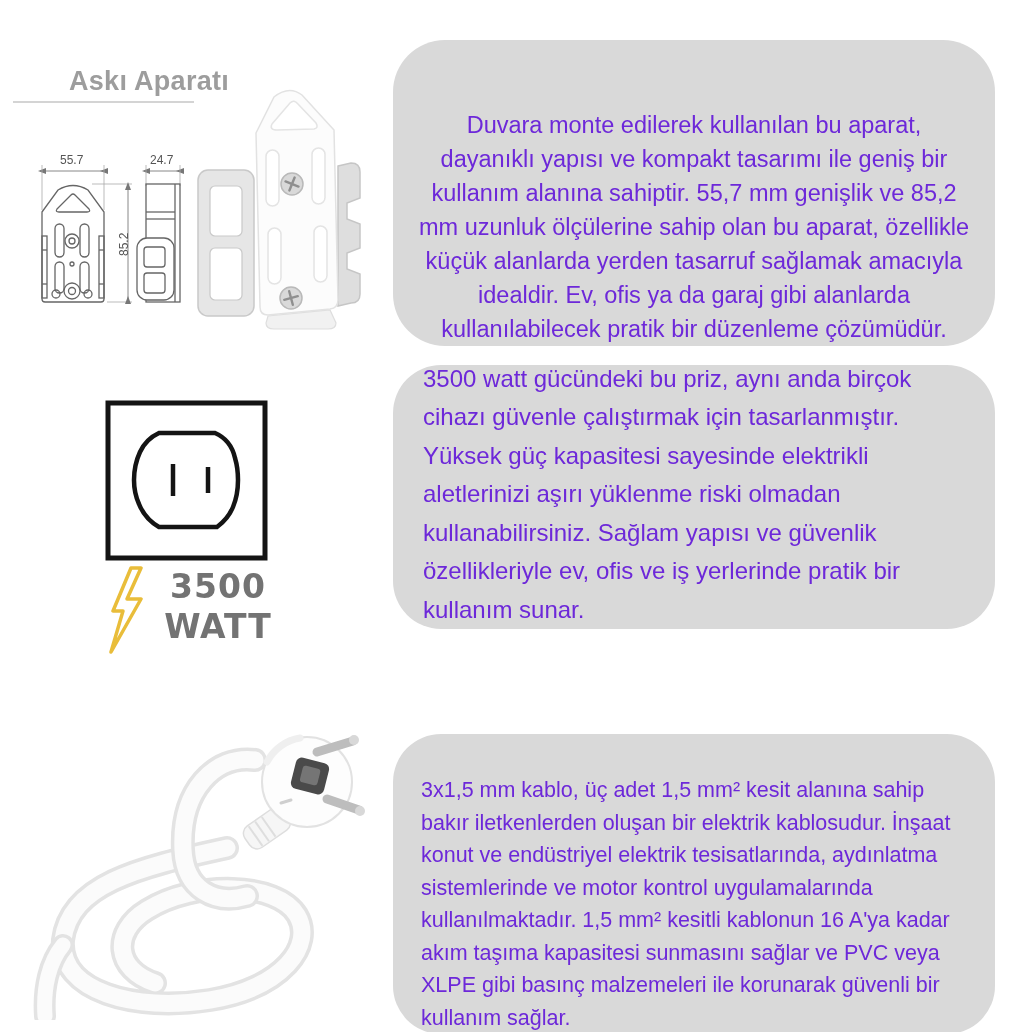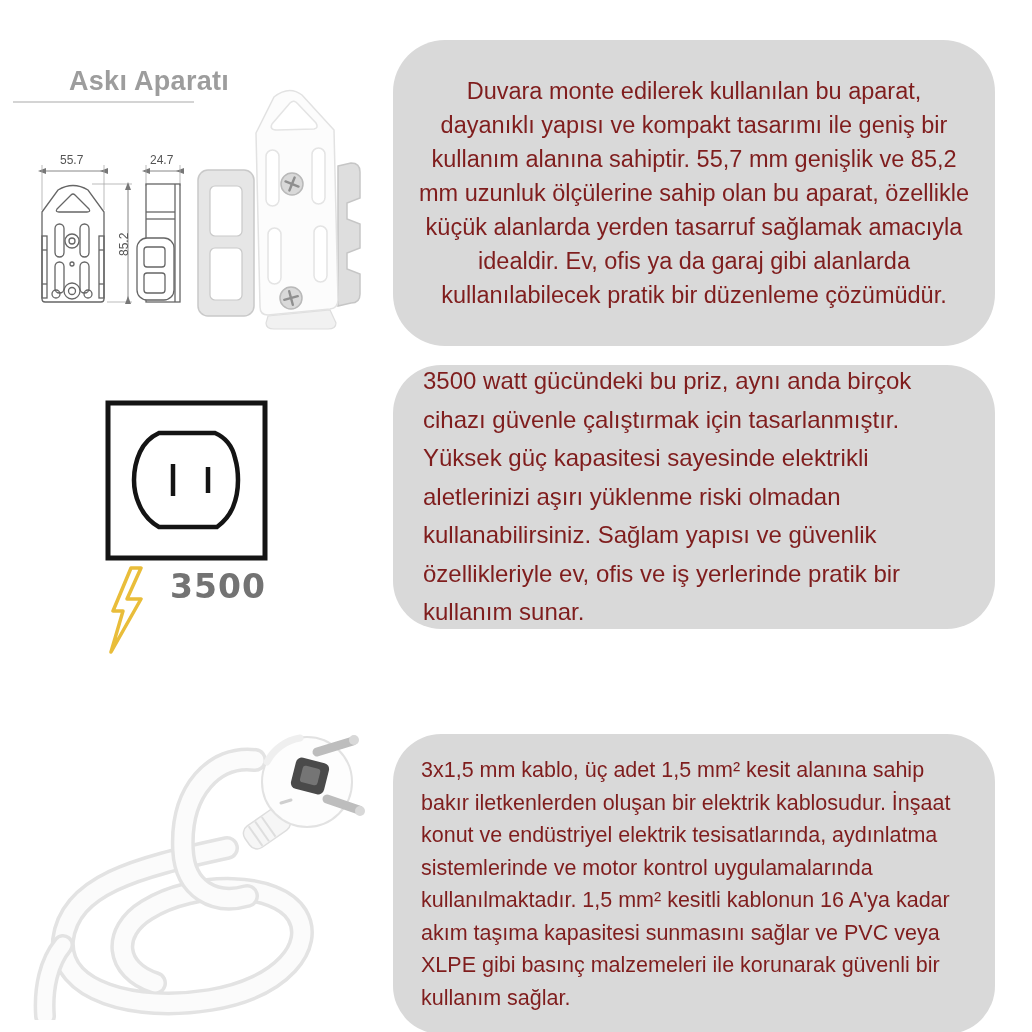"Duvara monte edilerek kullanılan bu" .panel { align-items: center -> flex-end; color: #7f1d1d -> #6d28d9 }
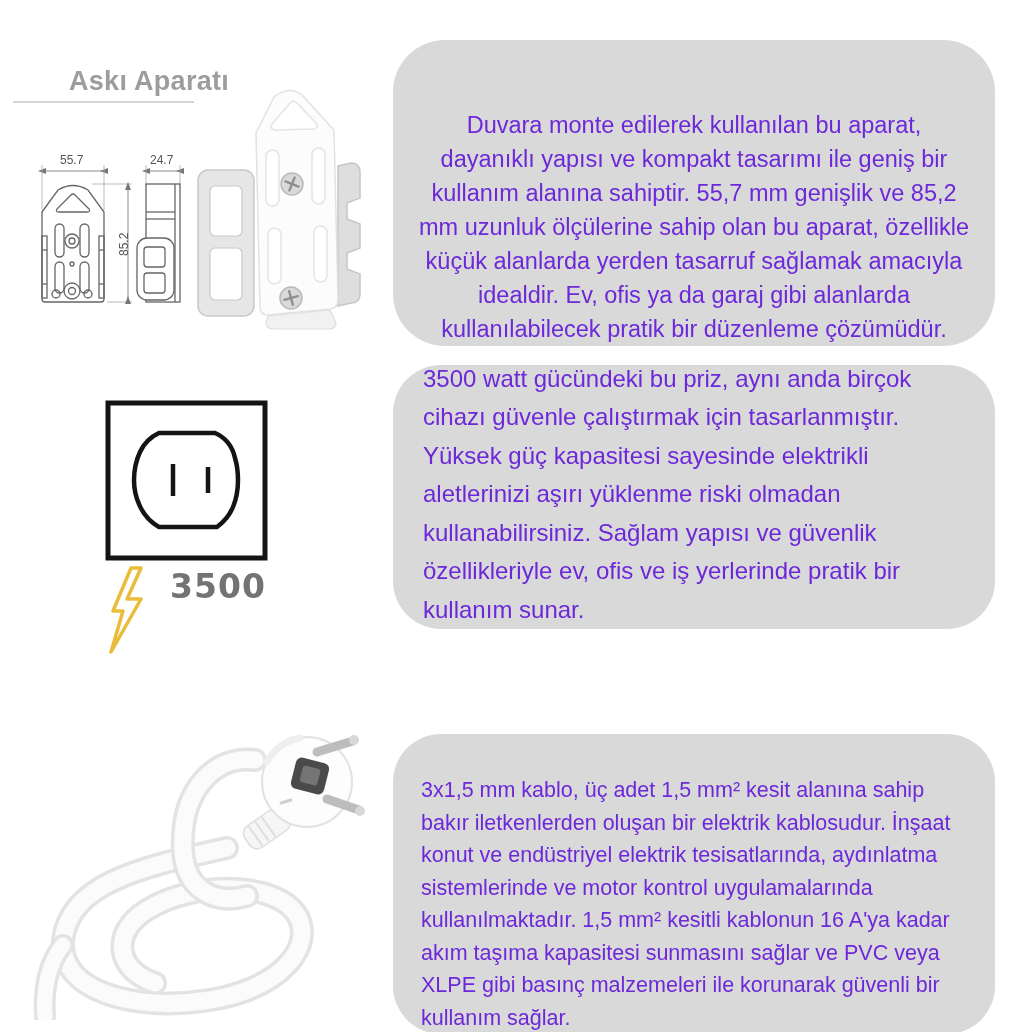"WATT" div { html: none -> <div>WATT</div> }
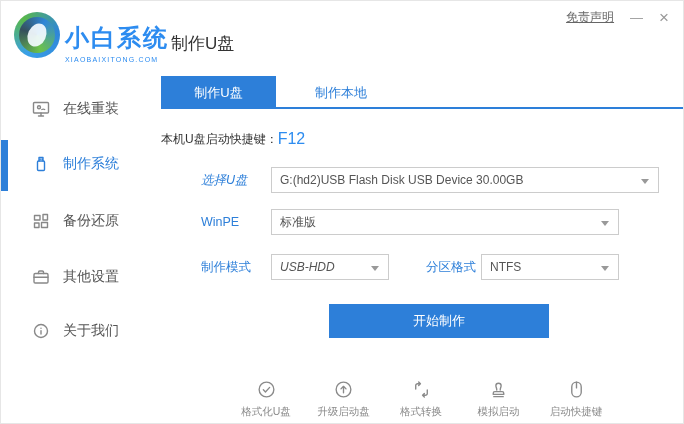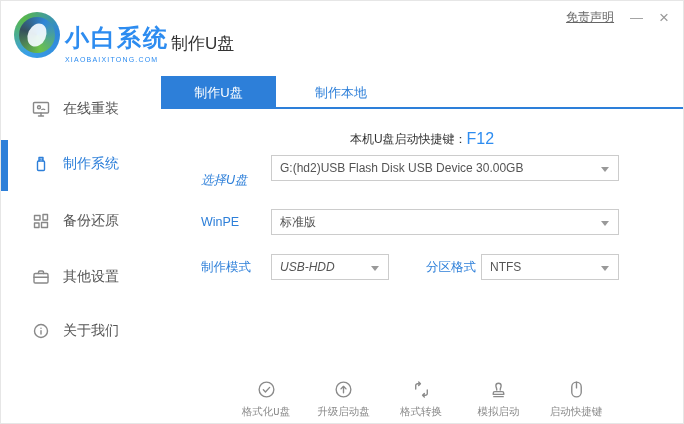"本机U盘启动快捷键：F12" .hotkey-line { text-align: center -> none }
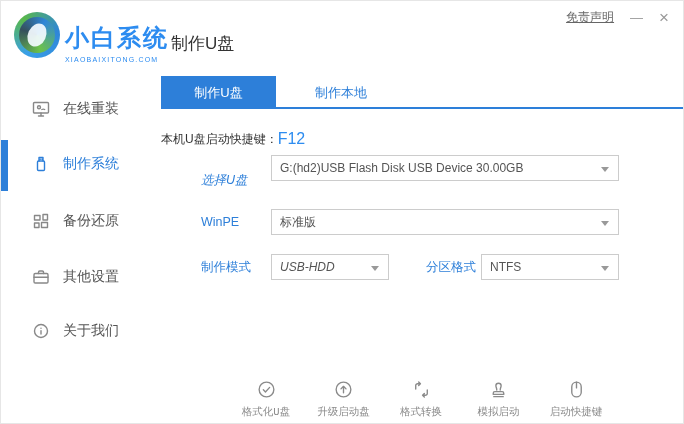"G:(hd2)USB Flash Disk USB Device" .dd-usb { top: 154px -> 166px; width: 348px -> 388px }
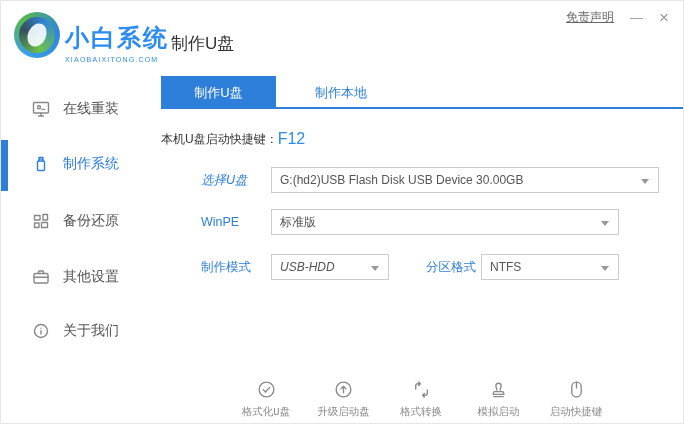"开始制作" button.start-btn { html: none -> <button>开始制作</button> }
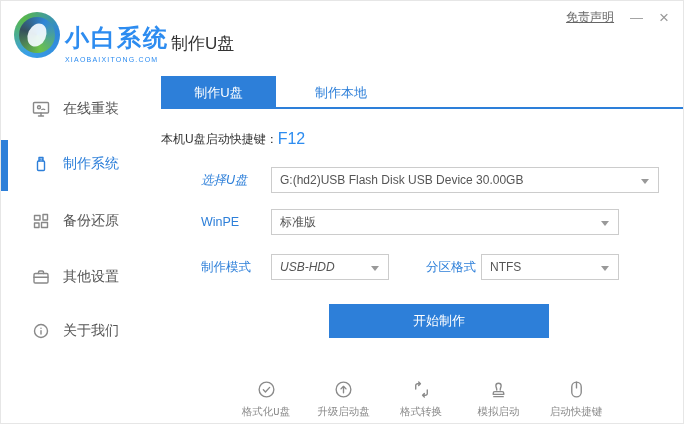"格式化U盘" .tool .t-label { font-family: Liberation Mono, monospace -> none }
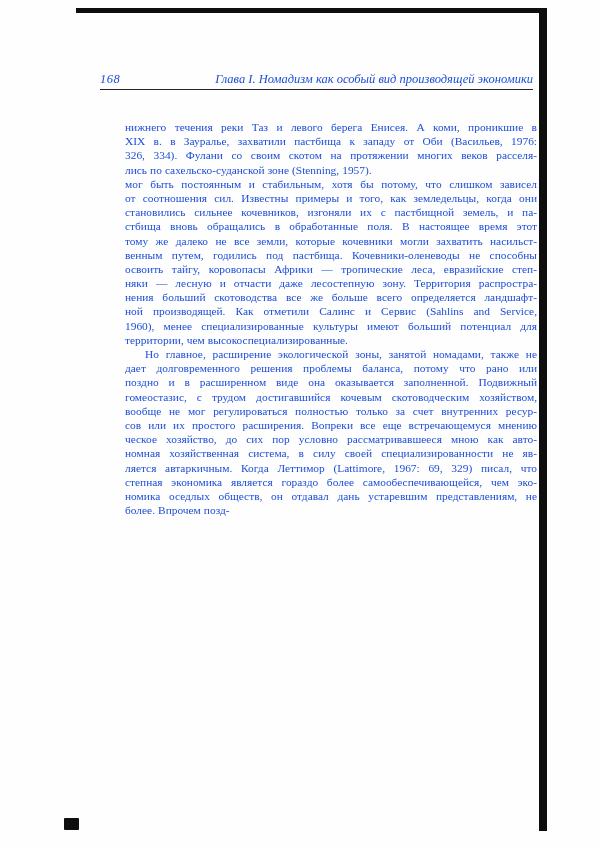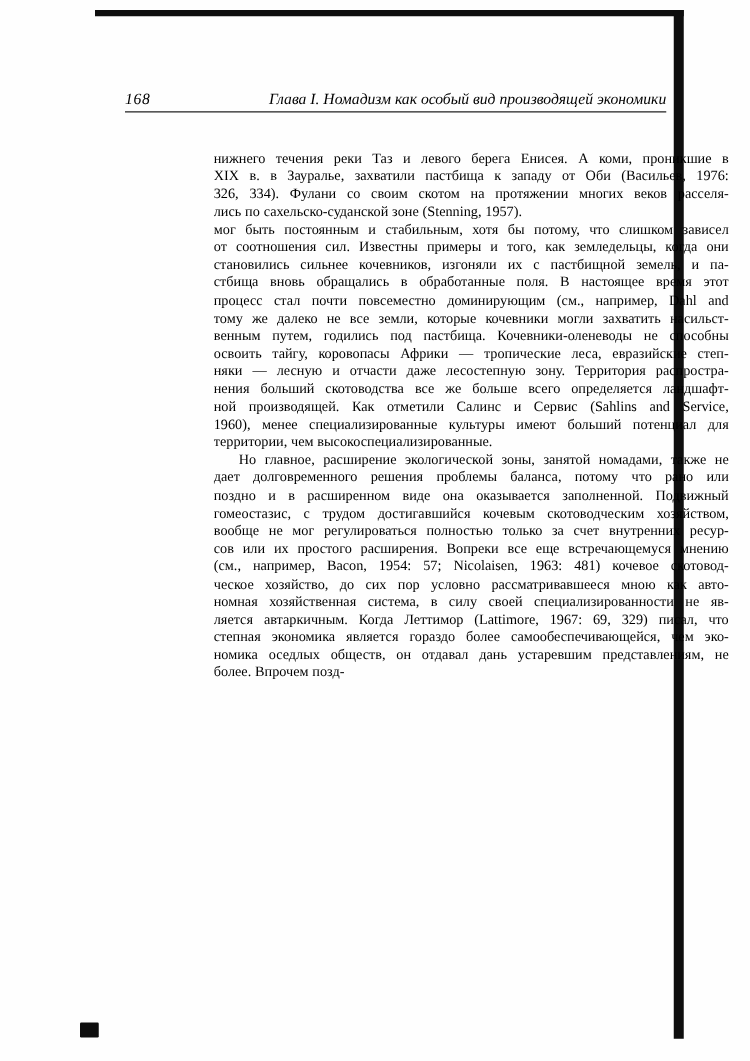"168" .page { color: #000000 -> #1d4ed8 }
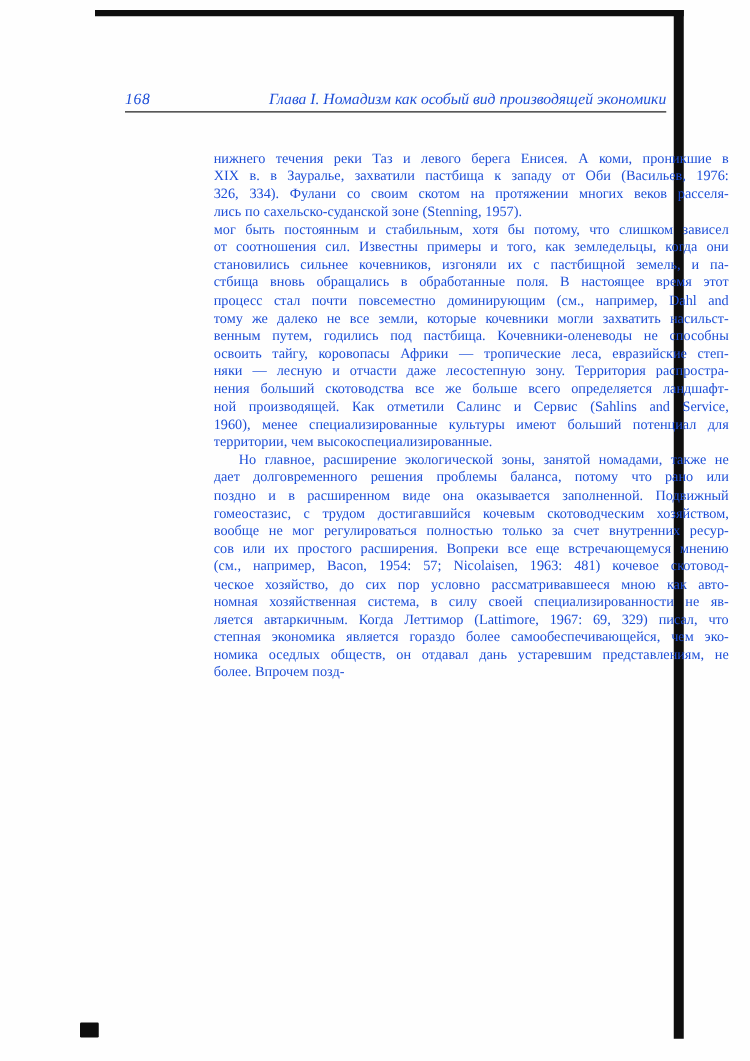"нижнего течения реки Таз и" .body-text { margin-left: 46px -> none }
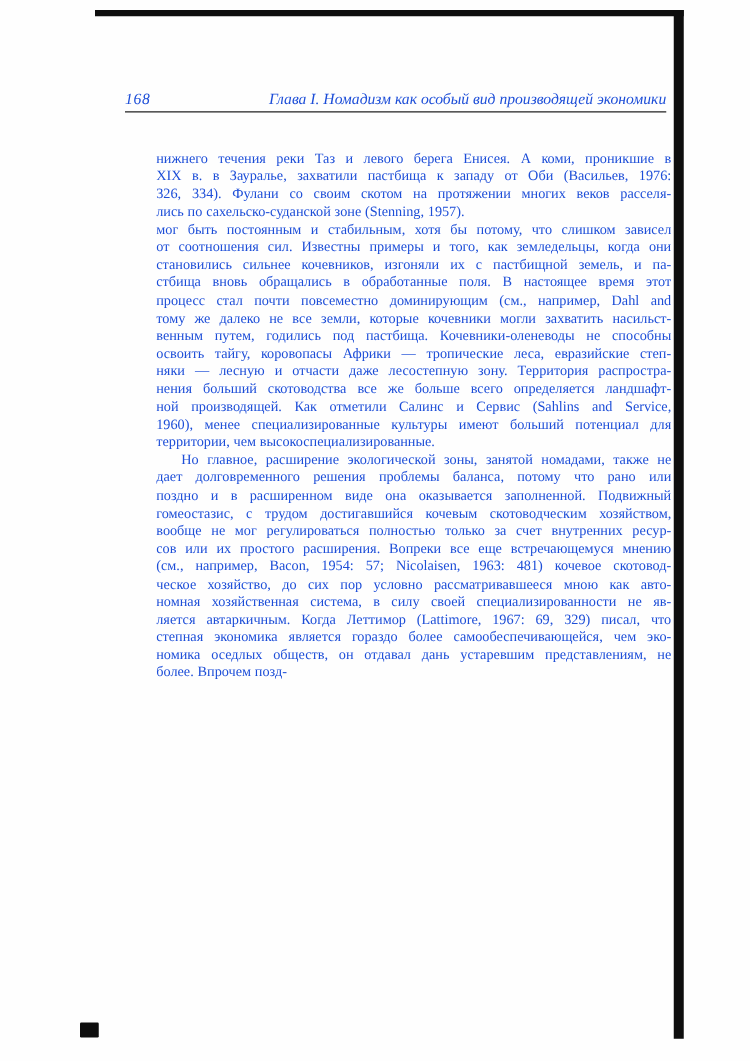"процесс стал почти повсеместно" div.line { html: <div>процесс стал почти повсеместно доминирующим (см., например, Dahl and</div> -> none }
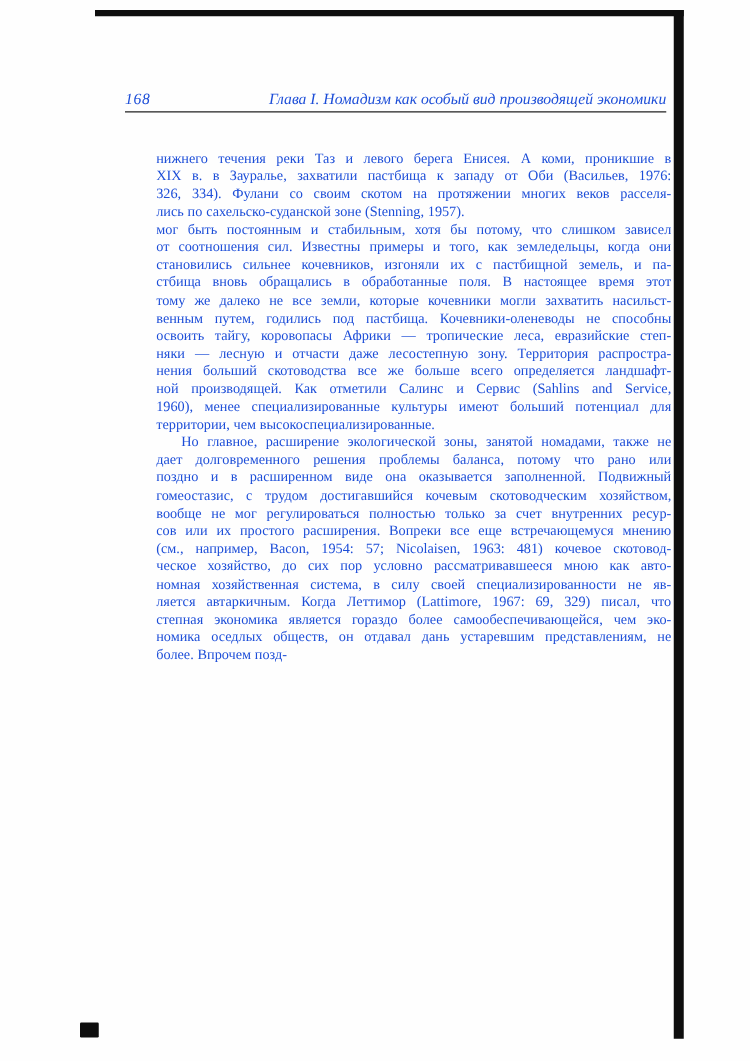"(см., например, Bacon, 1954: 57;" div.line { html: <div>(см., например, Bacon, 1954: 57; Nicolaisen, 1963: 481) кочевое скотовод-</div> -> none }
§
▶ _WORK TO COMPLETE_: Word for word, repeat only the lines from the line containing "течения реки Таз" through the end of the data, without any pictures.

▶ _SOLUTION TO THE EXERCISE_:
"нижнего течения реки Таз и" .body-text { margin-left: 46px -> none }
"процесс стал почти повсеместно" div.line { html: <div>процесс стал почти повсеместно доминирующим (см., например, Dahl and</div> -> none }
"(см., например, Bacon, 1954: 57;" div.line { html: <div>(см., например, Bacon, 1954: 57; Nicolaisen, 1963: 481) кочевое скотовод-</div> -> none }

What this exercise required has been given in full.